• WHAT TO PRODUCE:
Your copy should match the records exactly, except that it contains no pictures.

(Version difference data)
-=-=-

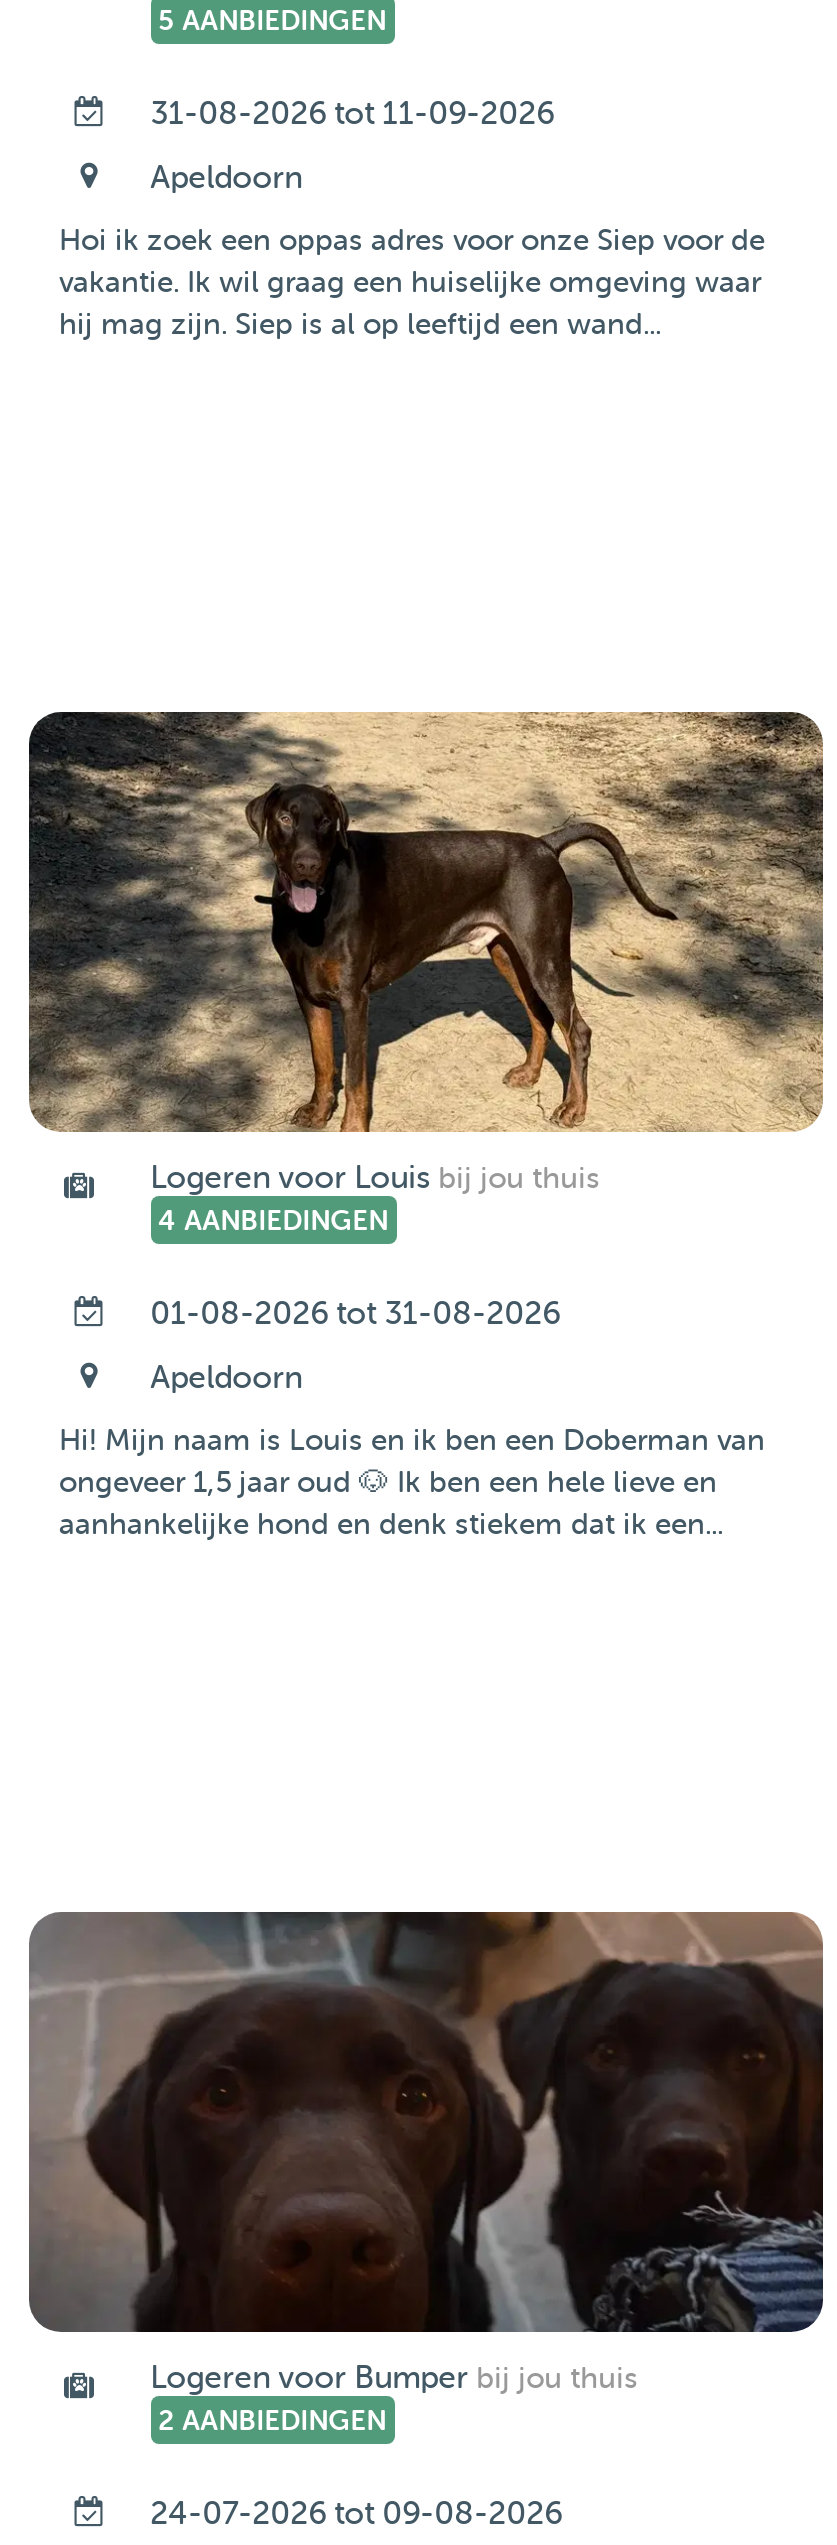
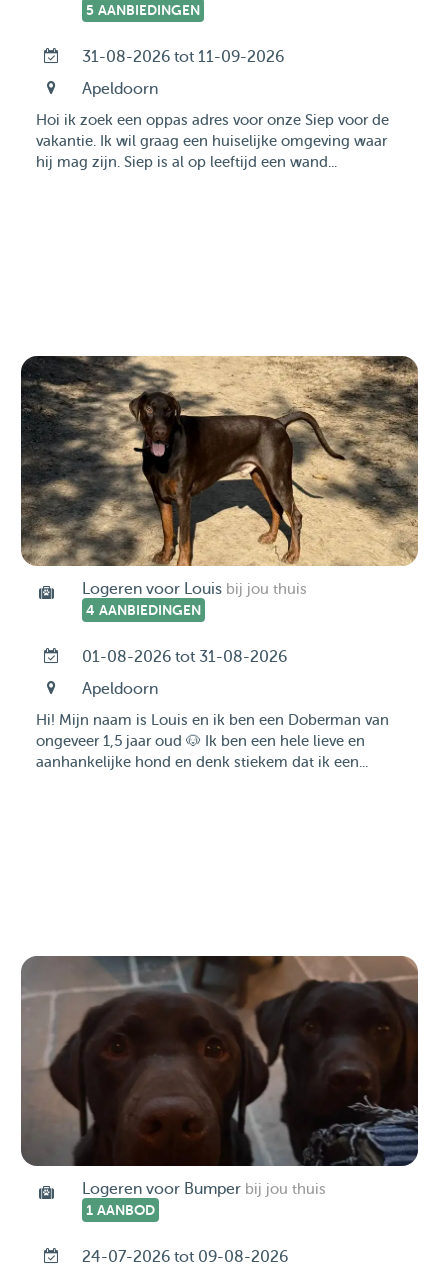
- 2 AANBIEDINGEN
+ 1 AANBOD
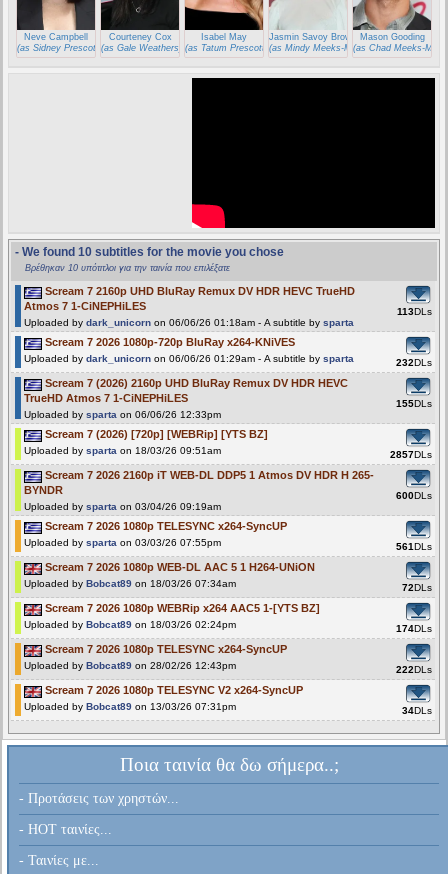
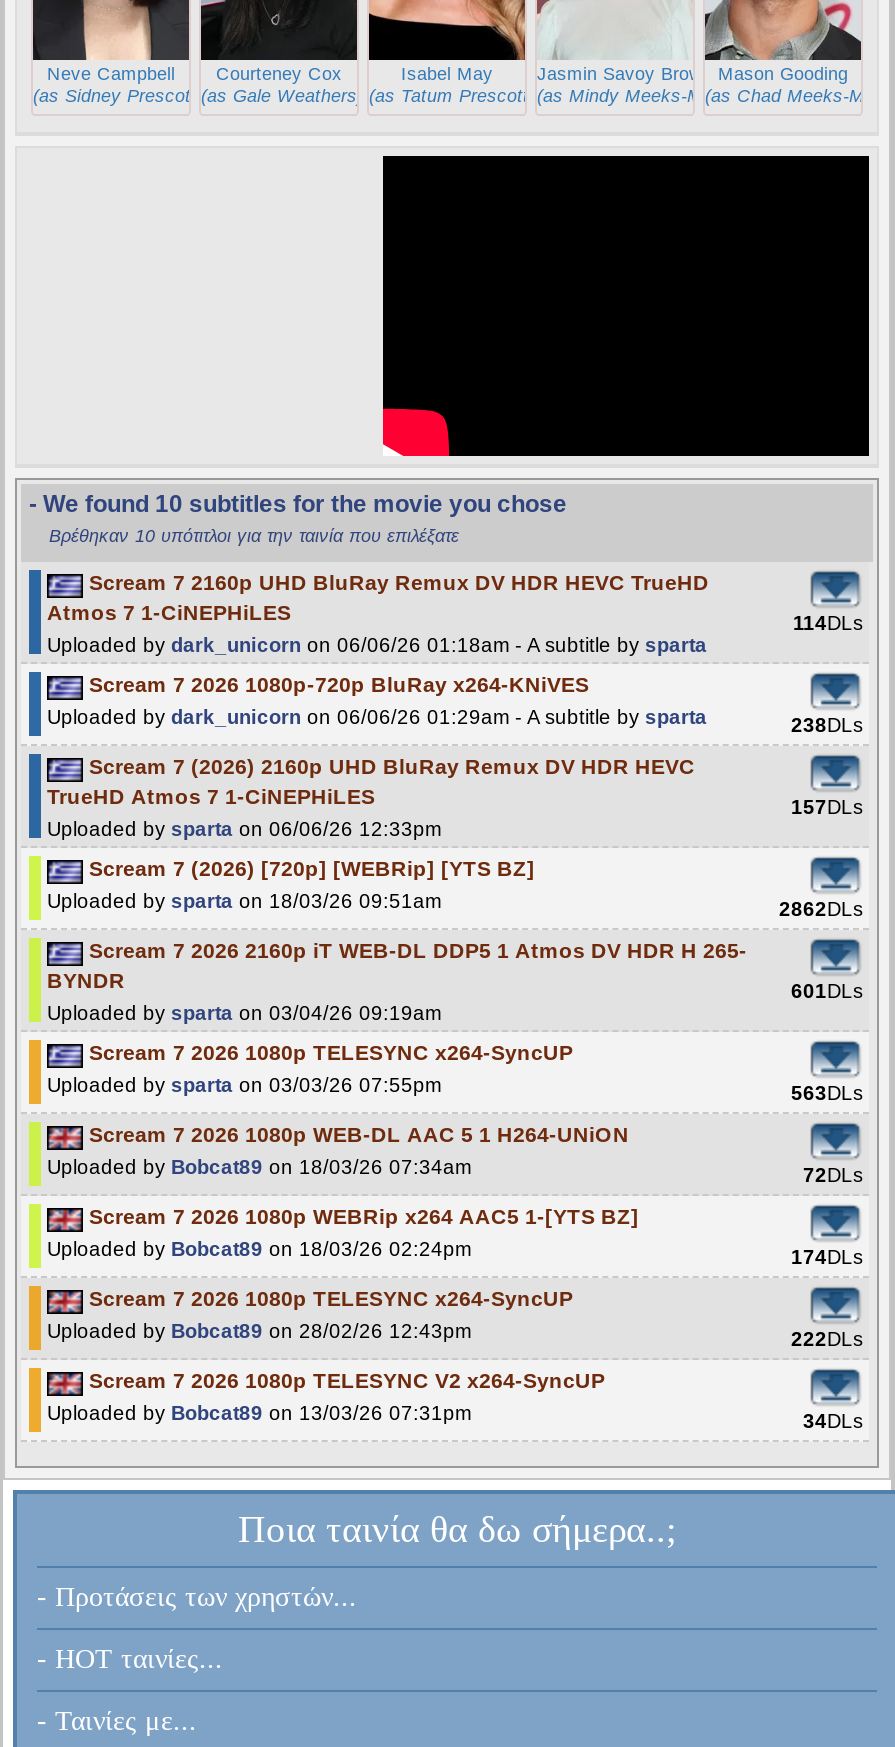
- 113DLs
+ 114DLs

- 232DLs
+ 238DLs

- 155DLs
+ 157DLs

- 2857DLs
+ 2862DLs

- 600DLs
+ 601DLs

- 561DLs
+ 563DLs
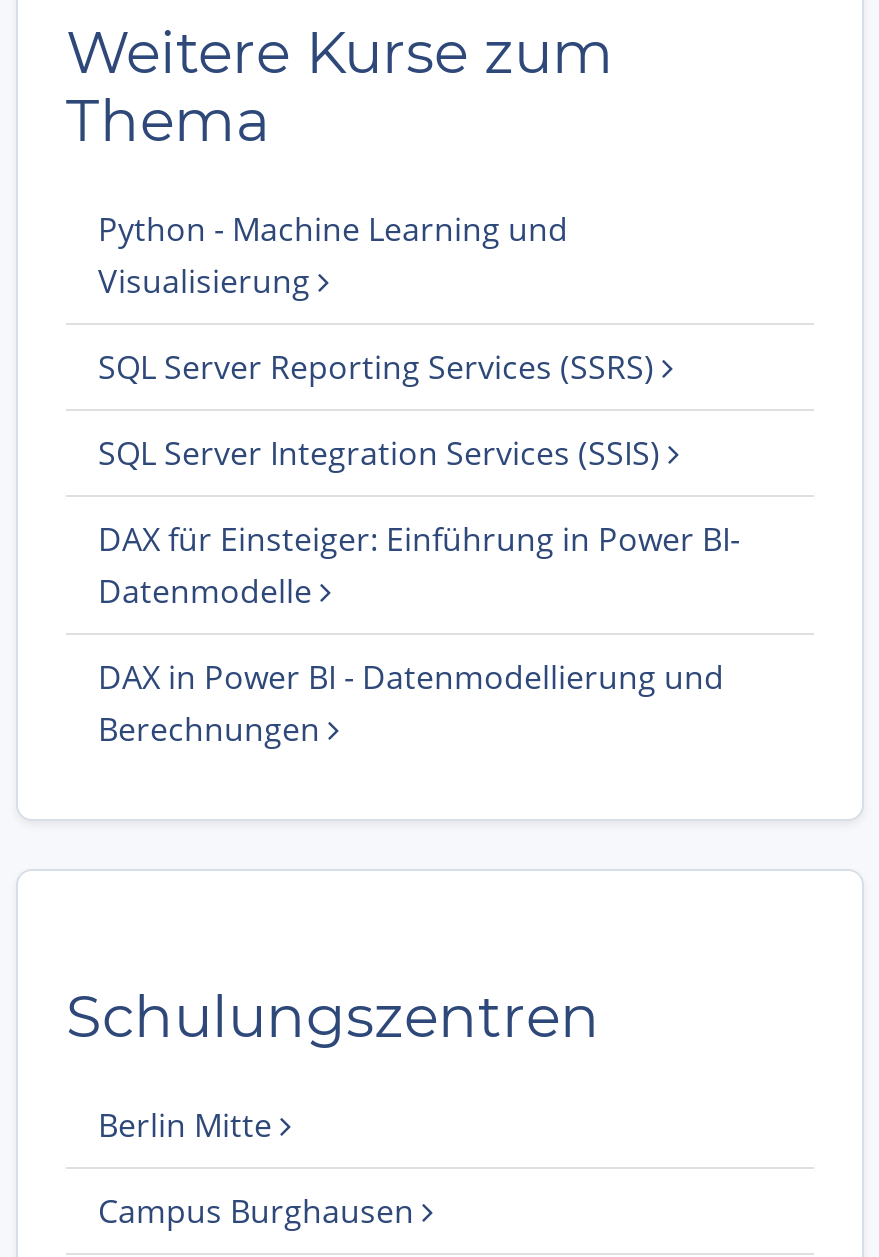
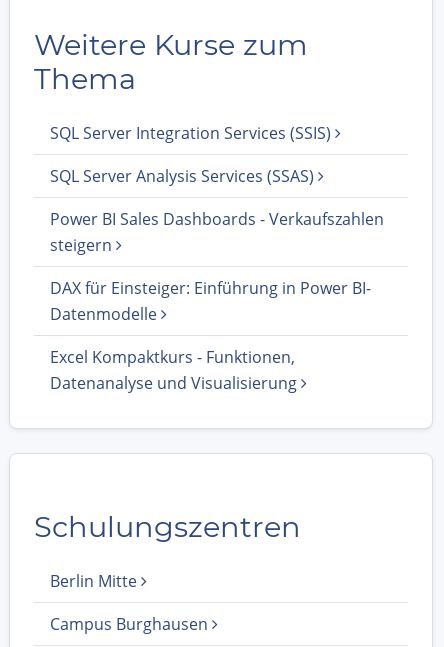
- Python - Machine Learning und
- Visualisierung
- SQL Server Reporting Services (SSRS)

moved up: SQL Server Integration Services (SSIS)

+ SQL Server Analysis Services (SSAS)
+ Power BI Sales Dashboards - Verkaufszahlen
+ steigern

- DAX in Power BI - Datenmodellierung und
- Berechnungen
+ Excel Kompaktkurs - Funktionen,
+ Datenanalyse und Visualisierung
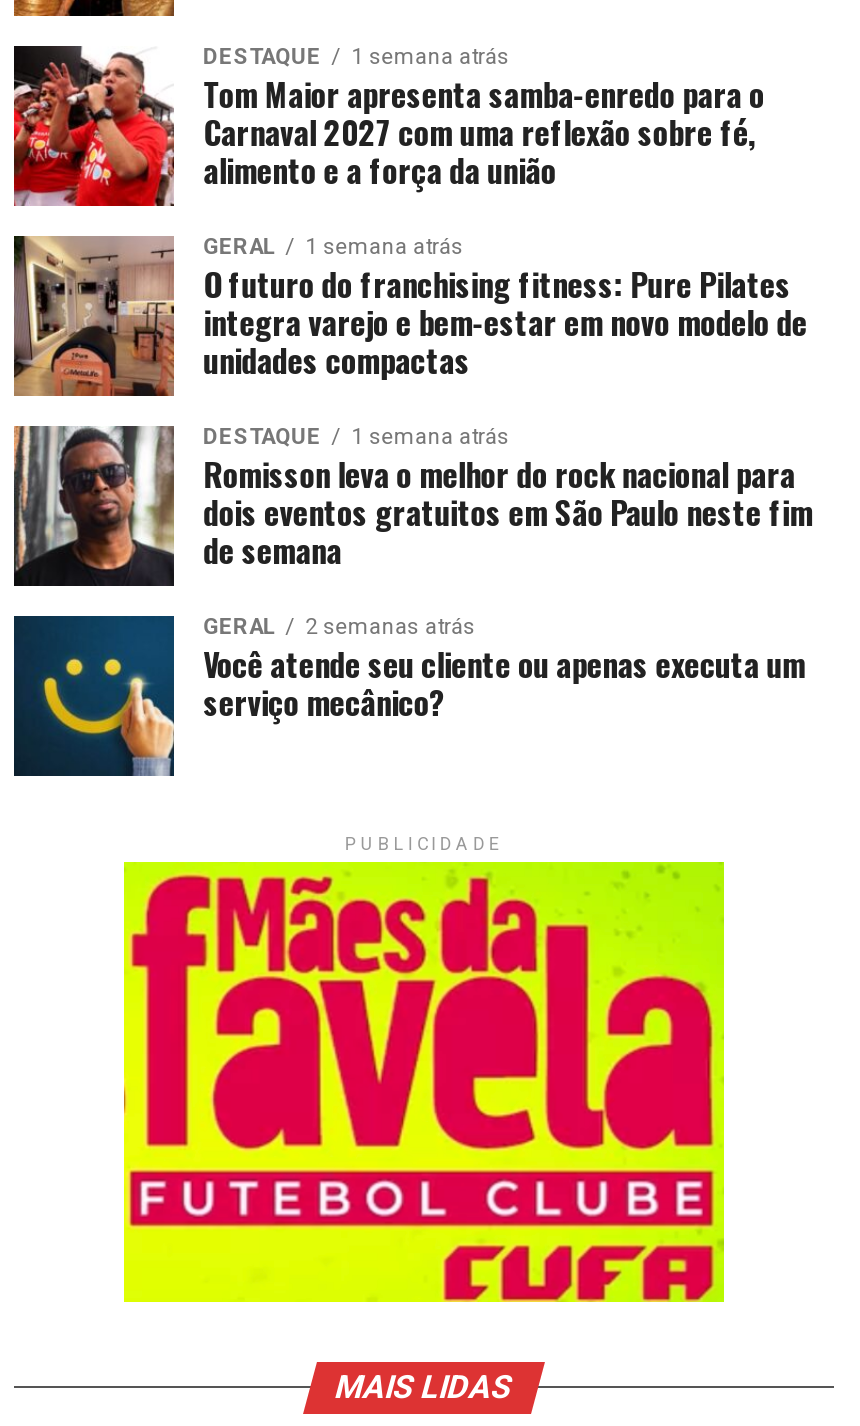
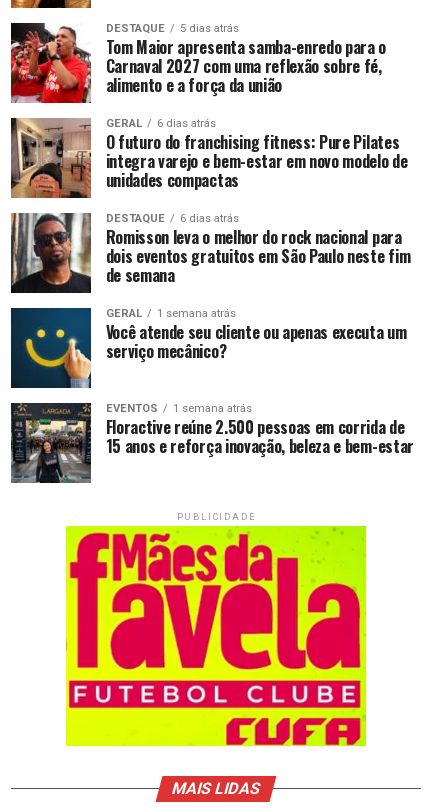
- DESTAQUE 1 semana atrás
+ DESTAQUE 5 dias atrás

- GERAL 1 semana atrás
+ GERAL 6 dias atrás

- DESTAQUE 1 semana atrás
+ DESTAQUE 6 dias atrás

- 2 semanas atrás
+ 1 semana atrás

+ [image]
+ EVENTOS
+ 1 semana atrás
+ Floractive reúne 2.500 pessoas em corrida de
+ 15 anos e reforça inovação, beleza e bem-estar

-=-=-

• EXERCISE SOLUTION:
- 2 AANBIEDINGEN
+ 1 AANBOD
- 113DLs
+ 114DLs

- 232DLs
+ 238DLs

- 155DLs
+ 157DLs

- 2857DLs
+ 2862DLs

- 600DLs
+ 601DLs

- 561DLs
+ 563DLs
- Python - Machine Learning und
- Visualisierung
- SQL Server Reporting Services (SSRS)

moved up: SQL Server Integration Services (SSIS)

+ SQL Server Analysis Services (SSAS)
+ Power BI Sales Dashboards - Verkaufszahlen
+ steigern

- DAX in Power BI - Datenmodellierung und
- Berechnungen
+ Excel Kompaktkurs - Funktionen,
+ Datenanalyse und Visualisierung
- DESTAQUE 1 semana atrás
+ DESTAQUE 5 dias atrás

- GERAL 1 semana atrás
+ GERAL 6 dias atrás

- DESTAQUE 1 semana atrás
+ DESTAQUE 6 dias atrás

- 2 semanas atrás
+ 1 semana atrás

+ [image]
+ EVENTOS
+ 1 semana atrás
+ Floractive reúne 2.500 pessoas em corrida de
+ 15 anos e reforça inovação, beleza e bem-estar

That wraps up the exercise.